» To do:
Within the listing below, the lines containing "ffffff" are to be counted. Give the number only.

» Extracted records:
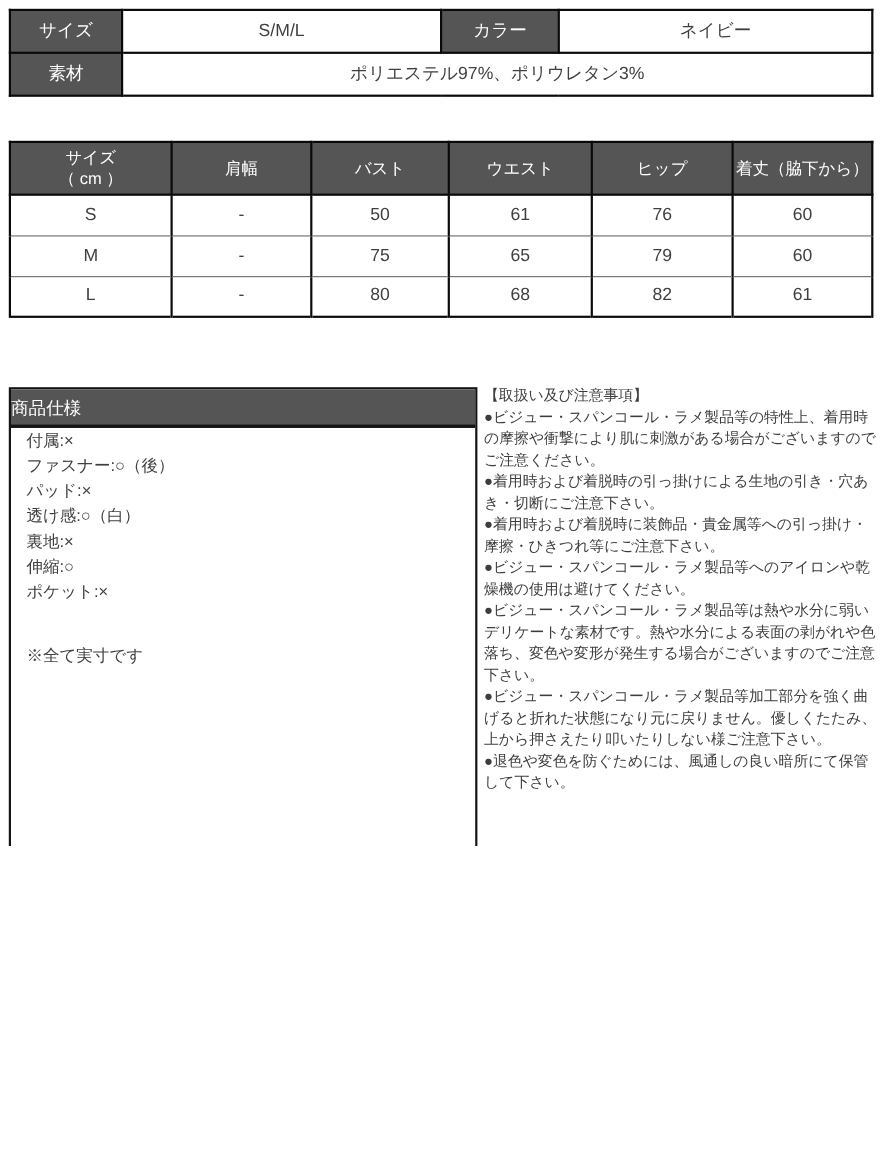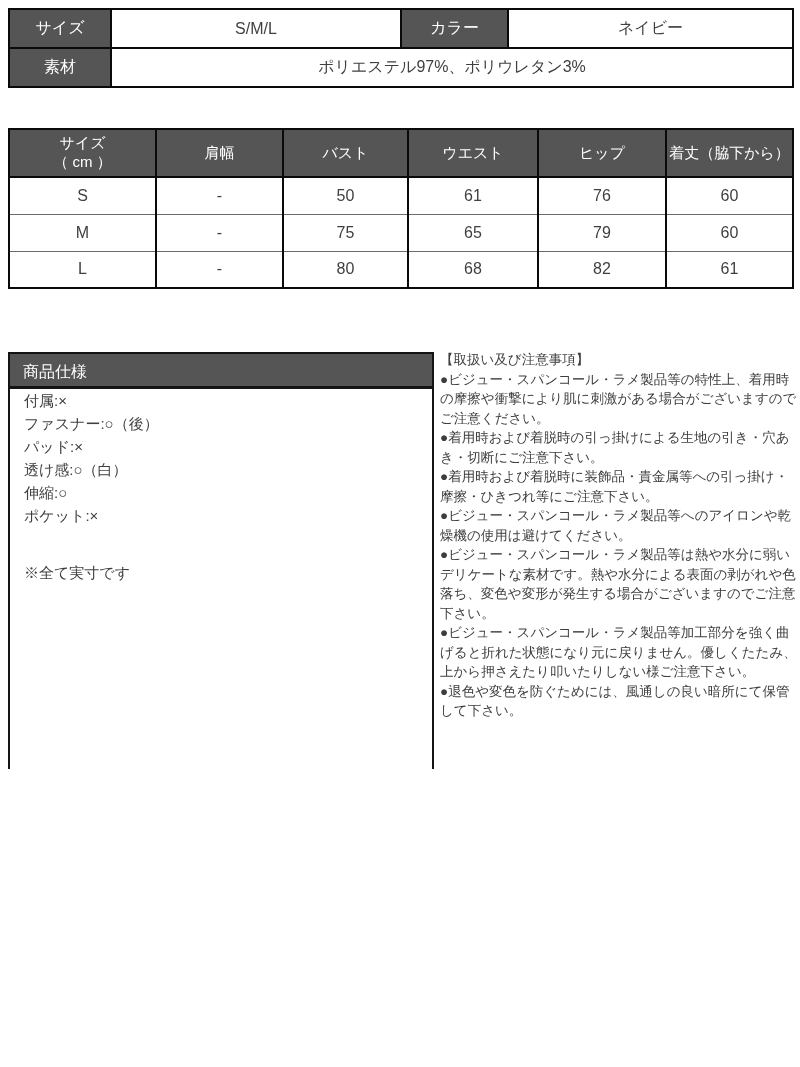--- a/index.html
+++ b/index.html
@@ -43,21 +43,21 @@
     text-align: center; vertical-align: middle; font-size: 16px;
   }
 
   
   .spec-box {
     position: absolute; left: 8px; top: 352px; width: 426px; height: 420px;
     border: 2px solid #141414; background: #ffffff;
   }
   .spec-box-header {
     background: #555555; color: #ffffff;
-    height: 35px; line-height: 35px; padding-left: 13px;
+    height: 35px; line-height: 35px; 
     font-size: 16px; border-bottom: 3px solid #141414;
   }
   .spec-box-body { padding: 0 14px; font-size: 15px; line-height: 23px; }
   .spec-item { white-space: pre-line; }
   .spec-note { margin-top: 36px; font-family: Liberation Mono, monospace; }
 
   
   .care-notes {
     position: absolute; left: 440px; top: 350px; width: 357px;
     font-size: 13.5px; line-height: 19.5px; color: #3d3d3d;
@@ -137,20 +137,21 @@
   </tbody>
     </table>
 
   <div class="spec-box">
     <div class="spec-box-header">商品仕様</div>
     <div class="spec-box-body">
       <div class="spec-item">付属:×</div>
       <div class="spec-item">ファスナー:○（後）</div>
       <div class="spec-item">パッド:×</div>
       <div class="spec-item">透け感:○（白）</div>
+      <div class="spec-item">裏地:×</div>
       <div class="spec-item">伸縮:○</div>
       <div class="spec-item">ポケット:×</div>
       <div class="spec-item spec-note">※全て実寸です</div>
     </div>
   </div>
 
   <div class="care-notes">
     <div class="care-title">【取扱い及び注意事項】</div>
     <div class="care-item">●ビジュー・スパンコール・ラメ製品等の特性上、着用時の摩擦や衝撃により肌に刺激がある場合がございますのでご注意ください。</div>
     <div class="care-item">●着用時および着脱時の引っ掛けによる生地の引き・穴あき・切断にご注意下さい。</div>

» Result:
2